Cette poésie, jouant sur les contrastes de l'ici et de l'ailleurs, rappelle parfois Baudelaire et a, comme celle des grands romantiques du 19ème siècle dont les poèmes s'assombrissaient d'un sentiment de solitude et de déréliction, des accents tragiques ou inquiétants. Elle évoque l'exil (notamment via quelques références à l'histoire polonaise) et la mort omniprésente, telle une présence embusquée qui guette le poète et agit la nuit, quand il gît sans défense dans son sommeil.

« Les dauphins : (…) j’ignorais que la carte avait un bord et que / au bout du monde il y avait ce monstre dont la gueule / avalait la mer et les dauphins. / Que la mort chaque nuit allait prendre mes mesures / cueillir mes cheveux tombés, les rognures de mes ongles, / les squames de ma peau, pour s’en faire un visage / à ma ressemblance. Commençant mes écrits / j’ignorais qu’il me faudrait écrire cela, / que je me décomposerais en lettres, en particules, / en suie, en cendre amère, en fumée noire et âcre.

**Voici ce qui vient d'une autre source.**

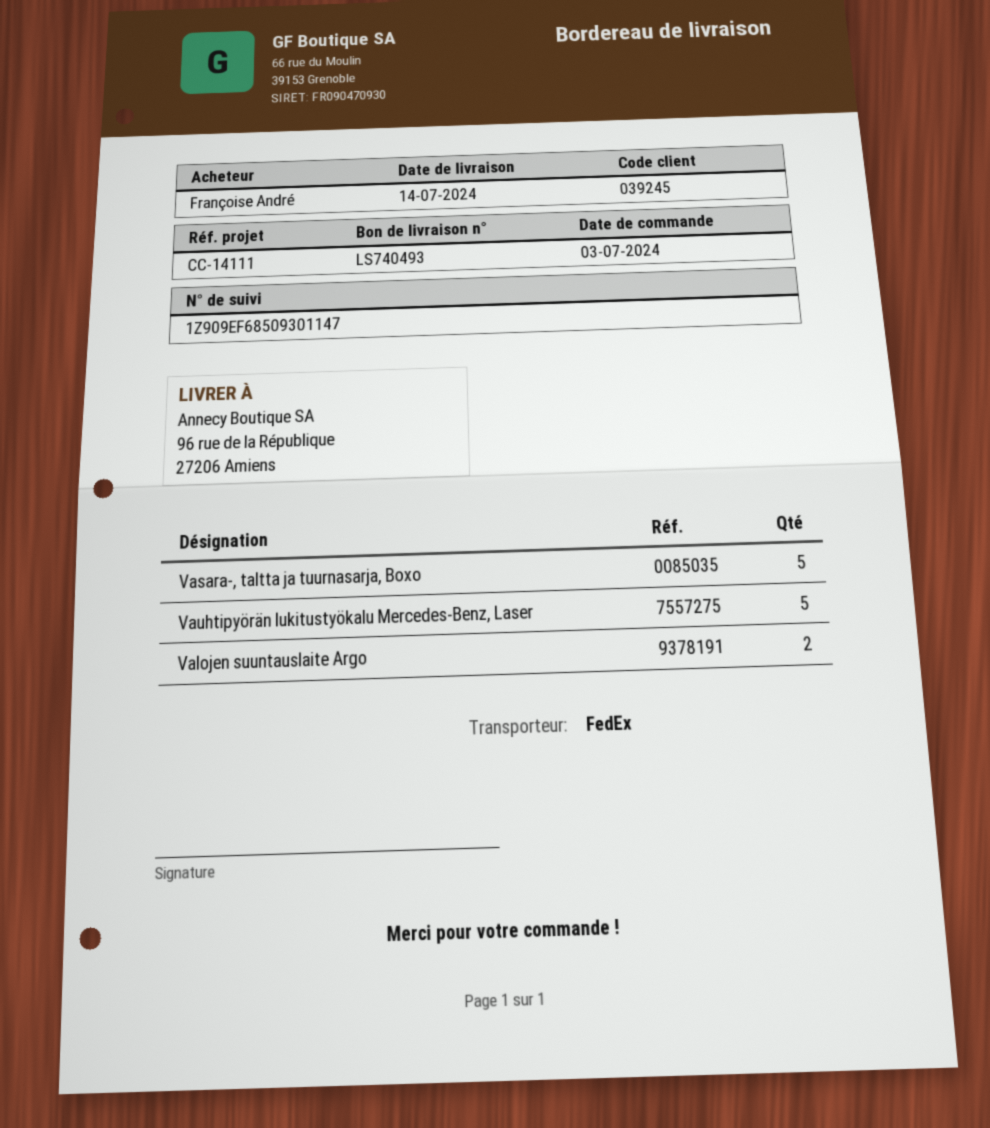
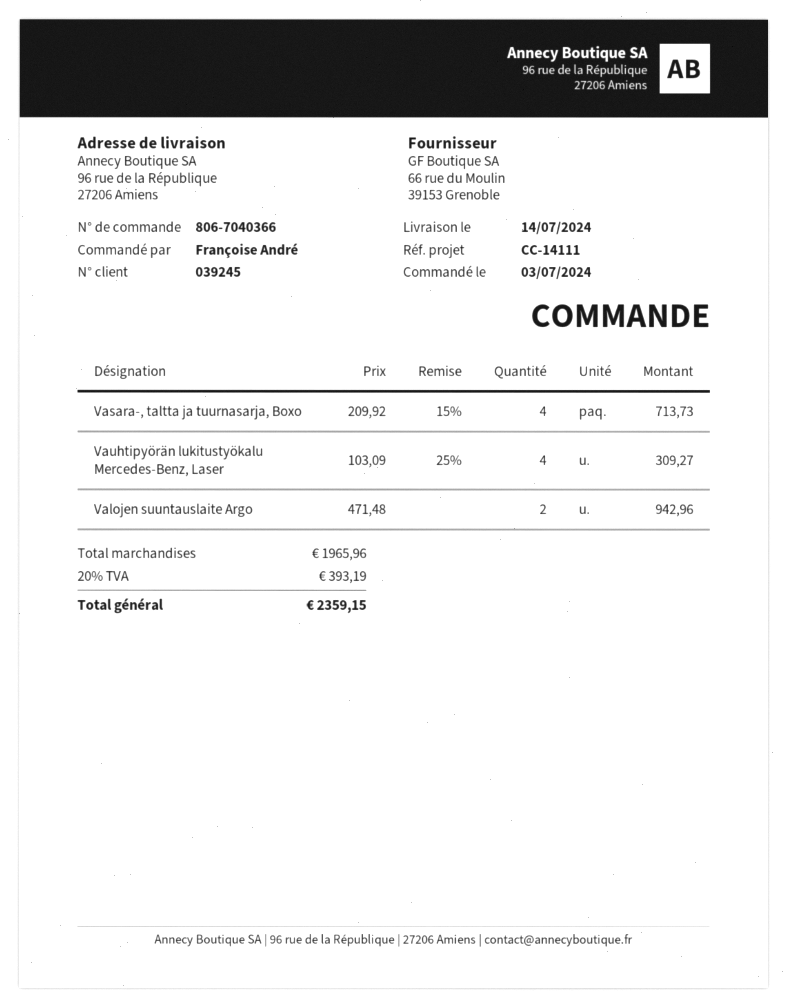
Vasara-, taltta ja tuurnasarja, Boxo: 5 -> 4
Vauhtipyörän lukitustyökalu Mercedes-Benz, Laser: 5 -> 4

Cette poésie a la capacité de se retourner sur elle-même et d’interroger l’acte d’écriture, en révélant la solitude et la déréliction du poète déchiré entre le monde réel et les mondes que les mots ont le pouvoir d'engendrer... Dans une courte étude publiée dans « les états du poème », Yves Bonnefoy suggérait que les grandes oeuvres théâtrales actualisaient, sur un canevas narratif, la confrontation de la poésie avec ce qui la dénie. Ce recueil de Tomasz Rozycki me semble, à ce titre, être un recueil majeur de la poésie contemporaine car il ne cesse, à travers la figure du poète, de confronter la poésie à tout ce qui la ronge : la trivialité glauque du quotidien, la médiocrité mesquine d’une vie piégée dans la routine, etc.

« Le café et le tabac » : Commençant à écrire, je ne pouvais pas savoir / qu’à cause de ces poèmes un jour je deviendrais / un étrange fantôme, toujours ensommeillé, / à la peau transparente, errant par les trottoirs / toujours comme un peu saoul, et au plus tôt couché / avec l’aube rageuse, levé avant l’aurore, / traînant chez des amis, complètement fauché, / morpion surgi d’un songe et attiré encore / par un peu de peau nue ou bien par un soupir. / (…)

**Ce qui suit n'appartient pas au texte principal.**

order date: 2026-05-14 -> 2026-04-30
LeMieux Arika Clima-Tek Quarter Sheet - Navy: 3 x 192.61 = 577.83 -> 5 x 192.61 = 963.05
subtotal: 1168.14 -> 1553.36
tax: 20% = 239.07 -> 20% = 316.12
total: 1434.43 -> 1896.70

« L’eau de feu » : Quand j’ai commencé à écrire, nul ne m’a averti / que c’était un haut mal, que les proches, les amis / voudraient me soigner et aussi que les femmes / touchées par cette plume allaient me visiter / à des fins médicales. Qu’on allait m’envoyer / dans un établissement de cure, pauvre ruse, / j’allais simuler le guéri pour les enfants, / et pour le directeur, et la nuit me cacher / à la cuisine pour faire ça, pour écrire, avec / tous les petits monstres, les démons de cuisine, / les fantômes, la paranoïa, les obsessions, d’une main tremblante. Personne ne m’avait dit / que c’était si honteux, et combien j’étais bête / de m’être laissé ainsi contaminer en rêve.